Data for review.
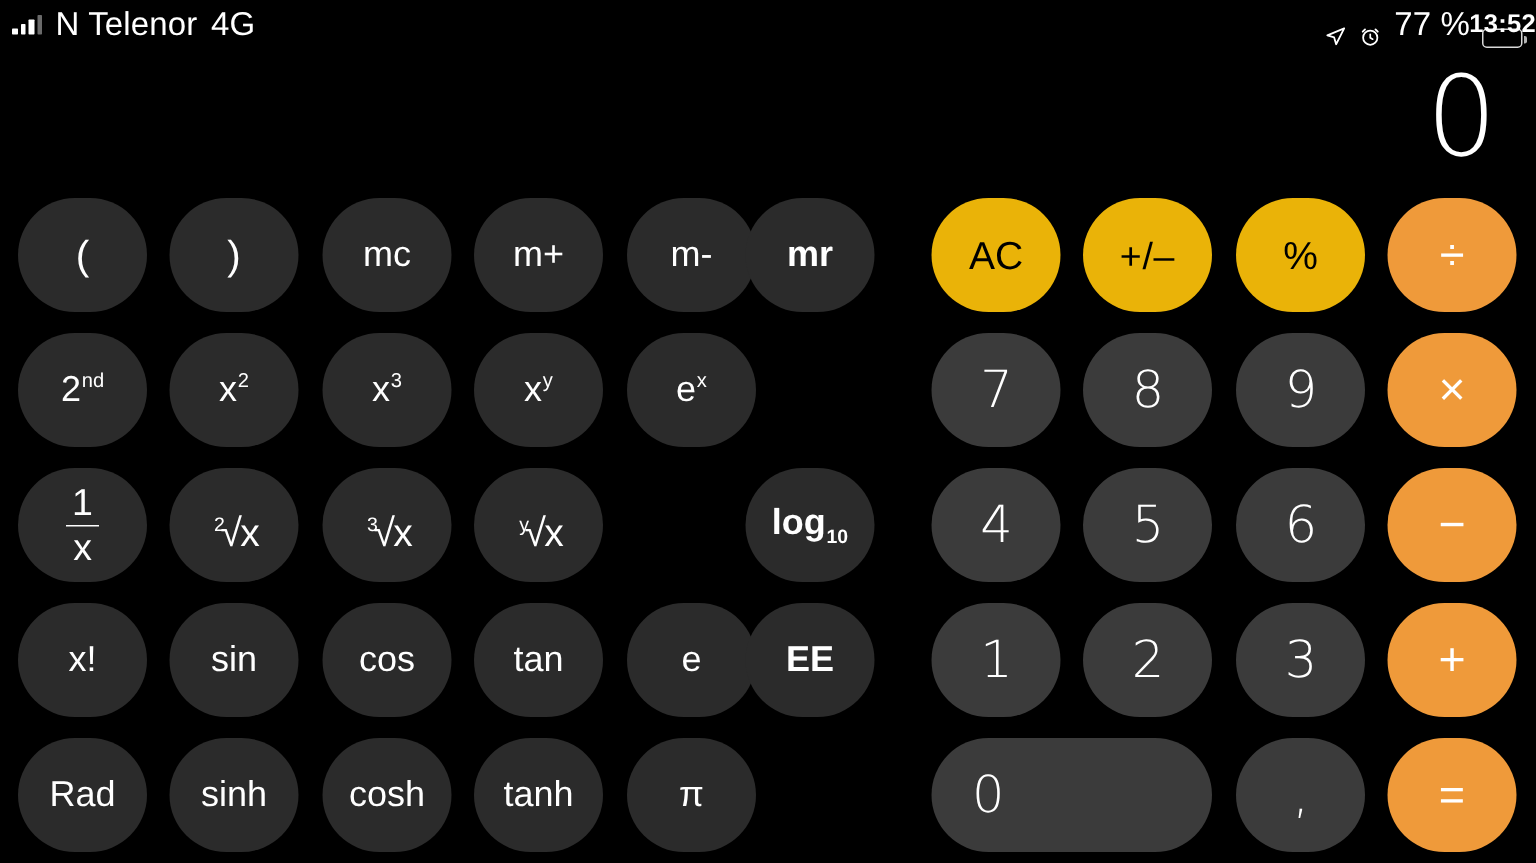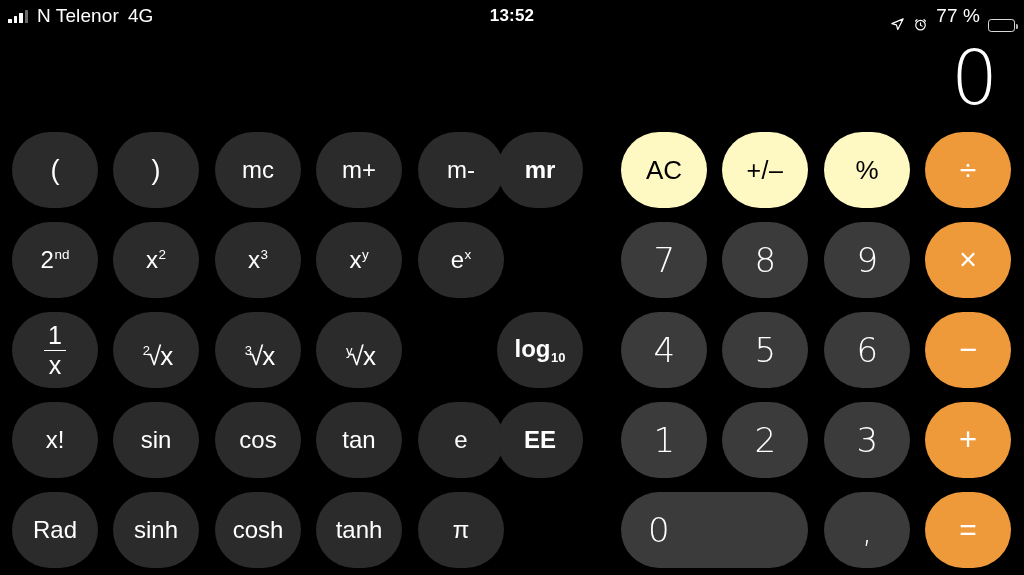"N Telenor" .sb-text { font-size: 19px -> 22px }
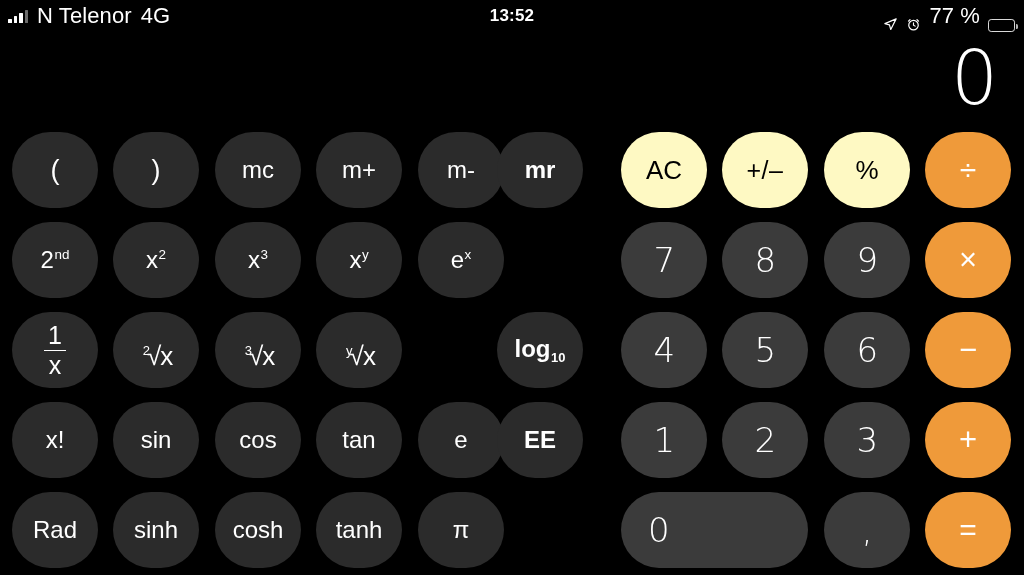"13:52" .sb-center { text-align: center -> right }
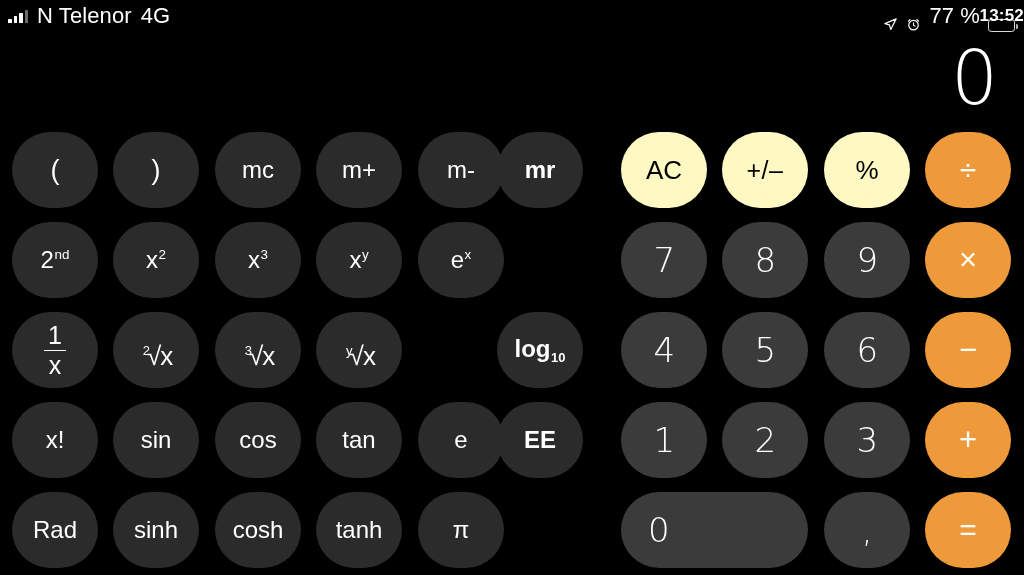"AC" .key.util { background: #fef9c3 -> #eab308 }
* * *
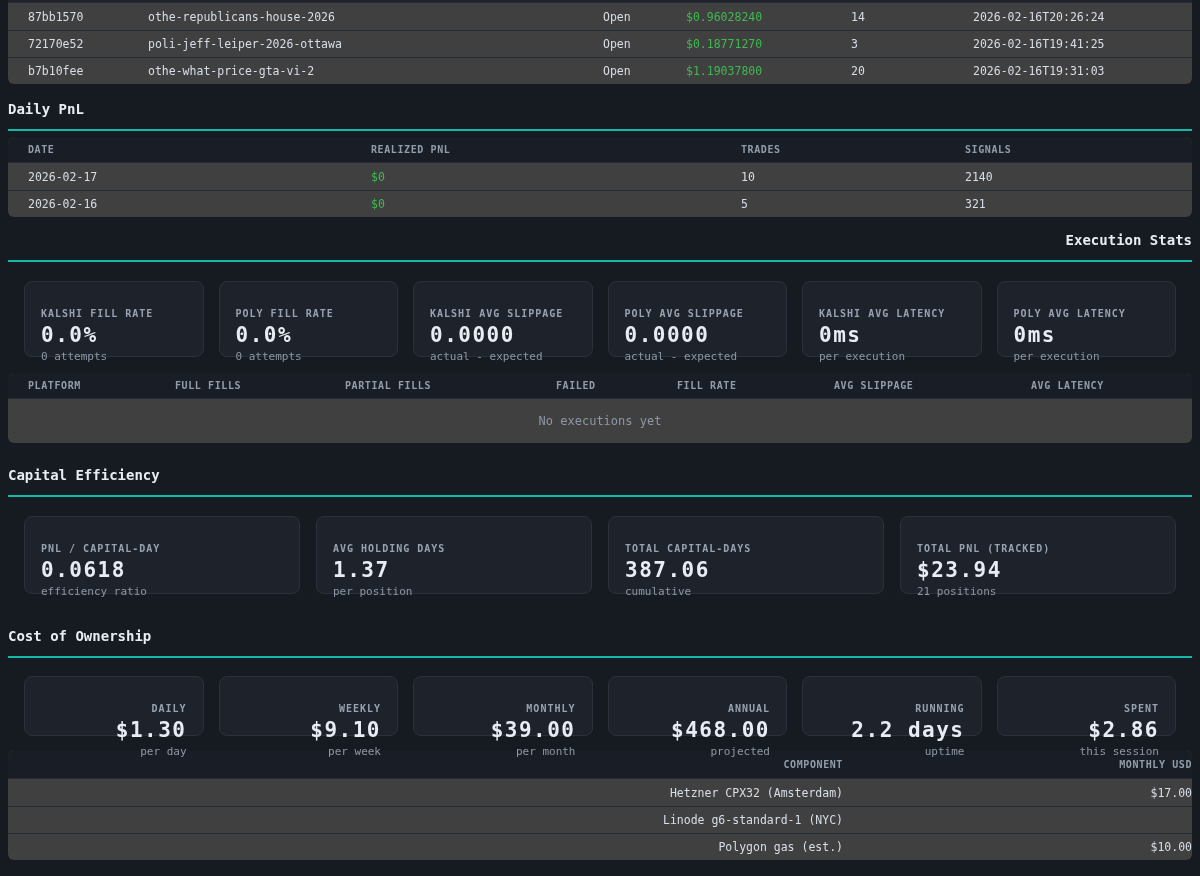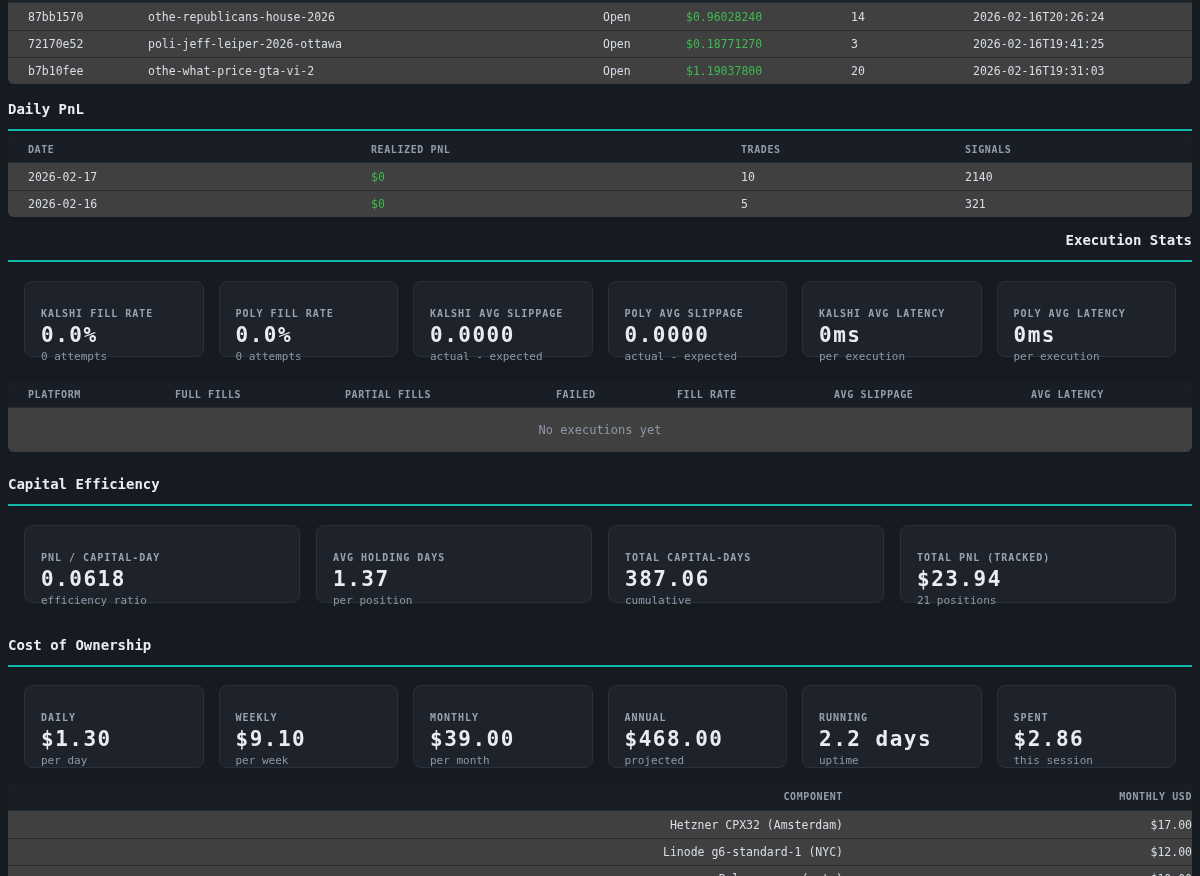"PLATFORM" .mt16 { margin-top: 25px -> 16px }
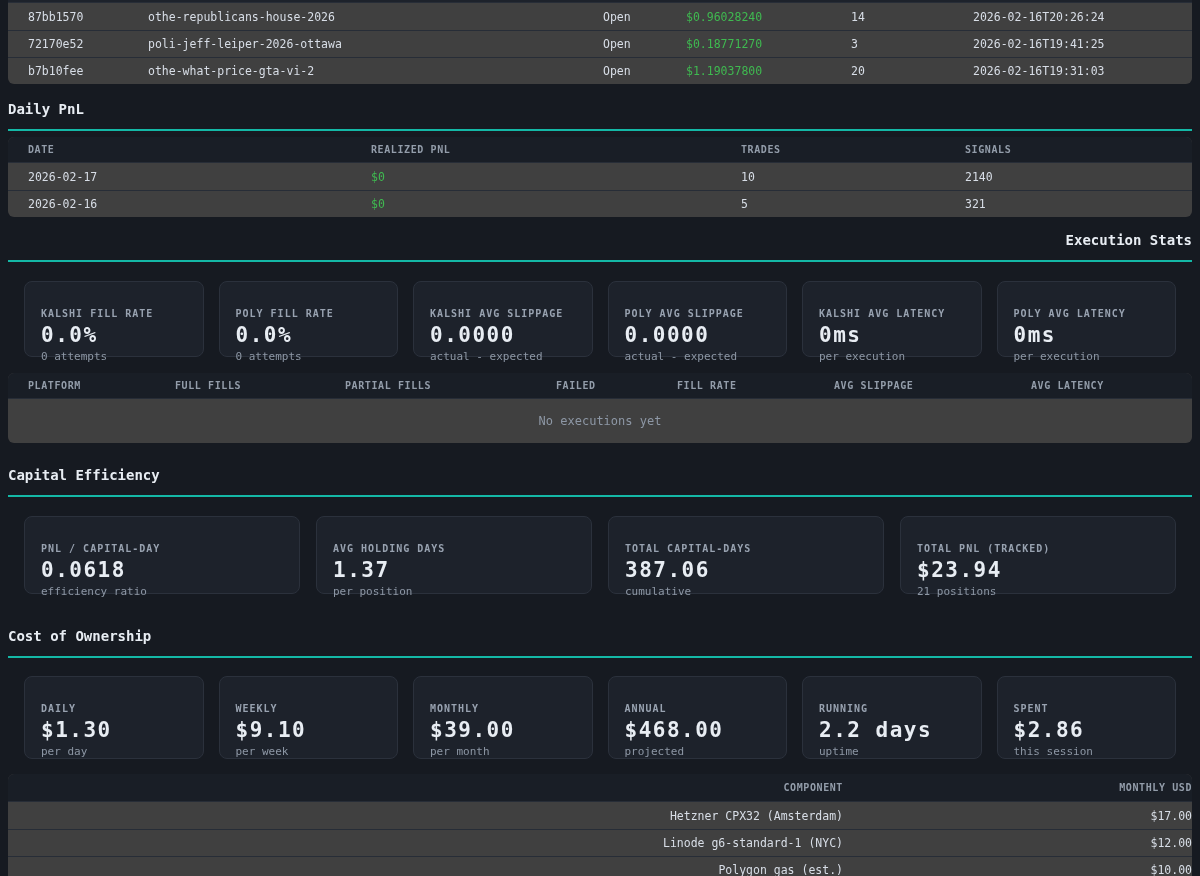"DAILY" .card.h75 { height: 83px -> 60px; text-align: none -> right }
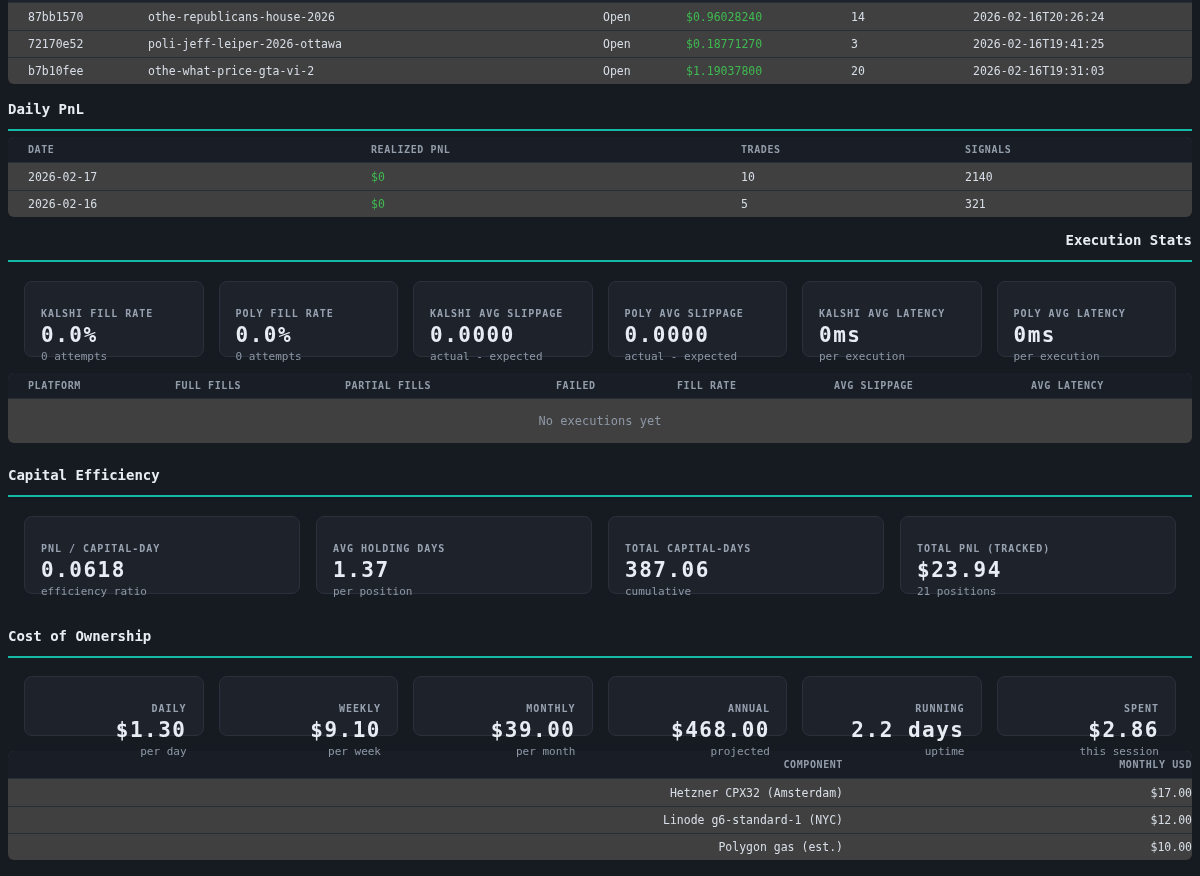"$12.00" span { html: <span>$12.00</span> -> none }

Required work. Find where the line with "margin-top: 25px ->" sits in the material above and where the line with "html: <span>$12.00</span> ->" sits. Set down exactly the lines from the first to the second, both included and nothing else, without pictures.

Solution to this problem.
"PLATFORM" .mt16 { margin-top: 25px -> 16px }
"DAILY" .card.h75 { height: 83px -> 60px; text-align: none -> right }
"$12.00" span { html: <span>$12.00</span> -> none }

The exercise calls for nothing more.